I implemented a simple backtracking line search like this:

# Exponentiated gradient update
function project_exp!(x::AV{<:Real}, direction::AV{<:Real}, lr::Real)::AV{<:Real}
    K = length(x) ÷ 3

    @. x[1:K] *= exp(-lr * direction[1:K])
    x[1:K] ./= sum(x[1:K])

    @. x[K+1:end] -= lr * direction[K+1:end]

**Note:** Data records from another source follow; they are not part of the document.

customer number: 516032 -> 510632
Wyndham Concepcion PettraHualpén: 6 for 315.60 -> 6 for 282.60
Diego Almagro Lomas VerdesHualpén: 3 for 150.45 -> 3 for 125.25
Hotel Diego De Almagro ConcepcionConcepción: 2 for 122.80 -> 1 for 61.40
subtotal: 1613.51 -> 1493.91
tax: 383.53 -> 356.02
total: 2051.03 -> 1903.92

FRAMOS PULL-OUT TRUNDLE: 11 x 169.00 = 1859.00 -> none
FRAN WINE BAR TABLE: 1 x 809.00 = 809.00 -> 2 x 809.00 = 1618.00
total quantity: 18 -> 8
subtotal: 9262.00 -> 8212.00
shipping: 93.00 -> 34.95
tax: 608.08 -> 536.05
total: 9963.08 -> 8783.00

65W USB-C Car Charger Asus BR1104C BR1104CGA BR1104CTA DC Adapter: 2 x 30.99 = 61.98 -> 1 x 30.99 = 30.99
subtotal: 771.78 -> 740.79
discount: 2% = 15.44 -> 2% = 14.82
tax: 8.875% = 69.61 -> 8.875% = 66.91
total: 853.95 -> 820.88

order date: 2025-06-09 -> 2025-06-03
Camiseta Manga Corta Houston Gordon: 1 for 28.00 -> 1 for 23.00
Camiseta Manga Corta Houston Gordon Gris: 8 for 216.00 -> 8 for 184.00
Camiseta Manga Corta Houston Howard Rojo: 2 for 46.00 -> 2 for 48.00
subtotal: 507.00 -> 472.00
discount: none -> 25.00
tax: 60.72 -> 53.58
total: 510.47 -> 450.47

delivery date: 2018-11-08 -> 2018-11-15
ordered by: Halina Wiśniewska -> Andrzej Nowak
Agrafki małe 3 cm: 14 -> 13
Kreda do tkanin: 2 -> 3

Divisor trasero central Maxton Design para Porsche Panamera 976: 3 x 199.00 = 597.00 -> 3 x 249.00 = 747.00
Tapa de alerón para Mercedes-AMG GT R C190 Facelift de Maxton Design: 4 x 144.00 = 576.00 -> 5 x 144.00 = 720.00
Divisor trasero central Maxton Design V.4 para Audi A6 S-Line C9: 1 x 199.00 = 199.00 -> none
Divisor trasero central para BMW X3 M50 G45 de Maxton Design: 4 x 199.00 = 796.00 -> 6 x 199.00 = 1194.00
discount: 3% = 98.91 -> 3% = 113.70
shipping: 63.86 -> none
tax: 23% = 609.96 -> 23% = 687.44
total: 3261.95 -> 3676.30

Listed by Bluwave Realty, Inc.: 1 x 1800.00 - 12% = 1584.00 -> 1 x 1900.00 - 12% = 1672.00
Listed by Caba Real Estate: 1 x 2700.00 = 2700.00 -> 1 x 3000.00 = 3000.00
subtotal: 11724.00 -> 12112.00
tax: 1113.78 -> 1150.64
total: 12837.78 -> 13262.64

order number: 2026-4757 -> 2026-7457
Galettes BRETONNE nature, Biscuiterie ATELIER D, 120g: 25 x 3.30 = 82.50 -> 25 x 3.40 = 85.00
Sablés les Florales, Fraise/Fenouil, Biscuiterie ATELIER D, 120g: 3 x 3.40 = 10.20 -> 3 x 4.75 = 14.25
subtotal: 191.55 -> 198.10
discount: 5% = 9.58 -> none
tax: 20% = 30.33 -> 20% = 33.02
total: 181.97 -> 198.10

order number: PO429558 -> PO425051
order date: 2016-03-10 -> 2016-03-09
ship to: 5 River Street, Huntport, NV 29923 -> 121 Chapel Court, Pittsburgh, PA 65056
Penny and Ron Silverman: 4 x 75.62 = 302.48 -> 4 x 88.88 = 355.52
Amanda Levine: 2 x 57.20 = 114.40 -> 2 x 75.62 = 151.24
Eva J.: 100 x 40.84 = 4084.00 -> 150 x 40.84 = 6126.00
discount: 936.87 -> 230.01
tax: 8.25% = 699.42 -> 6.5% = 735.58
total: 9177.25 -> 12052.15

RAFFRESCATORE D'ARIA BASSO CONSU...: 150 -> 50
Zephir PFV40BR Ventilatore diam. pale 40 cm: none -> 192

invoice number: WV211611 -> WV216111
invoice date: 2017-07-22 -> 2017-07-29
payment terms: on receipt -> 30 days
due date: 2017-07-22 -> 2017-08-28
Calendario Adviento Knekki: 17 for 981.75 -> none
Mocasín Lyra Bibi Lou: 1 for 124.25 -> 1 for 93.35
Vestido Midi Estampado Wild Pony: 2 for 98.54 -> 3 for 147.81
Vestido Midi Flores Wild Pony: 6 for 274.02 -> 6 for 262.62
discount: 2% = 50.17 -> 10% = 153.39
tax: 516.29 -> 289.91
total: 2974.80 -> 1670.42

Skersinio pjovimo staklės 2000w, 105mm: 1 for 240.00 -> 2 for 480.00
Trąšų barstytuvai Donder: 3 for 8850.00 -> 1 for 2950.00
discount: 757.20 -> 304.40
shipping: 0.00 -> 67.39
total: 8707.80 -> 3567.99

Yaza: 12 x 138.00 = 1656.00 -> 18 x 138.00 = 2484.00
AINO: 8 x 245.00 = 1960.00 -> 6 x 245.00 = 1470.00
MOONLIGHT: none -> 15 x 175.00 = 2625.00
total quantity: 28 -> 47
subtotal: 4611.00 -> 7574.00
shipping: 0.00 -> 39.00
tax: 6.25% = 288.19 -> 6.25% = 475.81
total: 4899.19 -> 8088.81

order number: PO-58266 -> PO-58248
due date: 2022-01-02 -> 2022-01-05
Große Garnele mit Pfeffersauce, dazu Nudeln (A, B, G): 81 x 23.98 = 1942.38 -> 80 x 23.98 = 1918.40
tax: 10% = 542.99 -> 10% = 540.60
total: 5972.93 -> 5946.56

project_exp(x::AV{<:Real}, direction::AV{<:Real}, lr::Real) =
    project_exp!(copy(x), direction, lr)

function linesearch(f::Function, x::AV{<:Real}, grad::AV{<:Real}, direction::AV{<:Real}, lr0::Real, rho::Real, c::Real)
    @assert lr0 > 0
    @assert 0 < rho < 1
    @assert 0 < c < 1

    f_x = f(x)
    local_slope::Real = grad' * direction
    a = lr0
    while f(project_exp(x, direction, a)) > f_x + a * c * local_slope
        a *= rho


(I’m not particularly sure if I should be doing f(project_exp(x, direction, a)) in the loop, since the regular line search uses x + a*direction, but I’m trying to satisfy the constraints. Anyway, I have some paper that supposedly explains how to do this properly, so I should read it first.)

Then used the line search inside the optimization loop like this:

# 1. Compute gradient
ForwardDiff.gradient!(gradient, objective, params, grad_cfg)

# 2. Find optimal step size
lr_opt = linesearch(objective, params, gradient, gradient, 1.0, 0.9, 1e-3)

# 3. Exponentiated gradient descent w.r.t. weights
# and regular gradient descent w.r.t. other params
project_exp!(params, gradient, lr_opt)

I tested it with random starting points params0, random data, and it seems to work great! I’m getting consistent results, nice speed, nice everything! I’m not 100% sure whether this is a fluke or not (because it seems to be such a huge improvement!), but it seems to work much better than without the line search.

TBH, I didn’t think a line search could improve optimization this much…

I ended up spending this entire week reading Boyd’s “Convex optimization” and also Nocedal, tried to implement my own barrier method, but it… didn’t really have any convergence at all, so I abandoned this idea because Optim.jl exists and I really don’t need to implement my own interior point method. Originally, I wanted my code to be self-contained and remove the dependence on Optim, but now this seems too hard to do properly (EGD is simple, but it doesn’t work as well as IPNewton).

The “penalty term” isn’t the penalty in the optimization sense. It’s part of the objective function that I like to call “penalty” for no particular reason.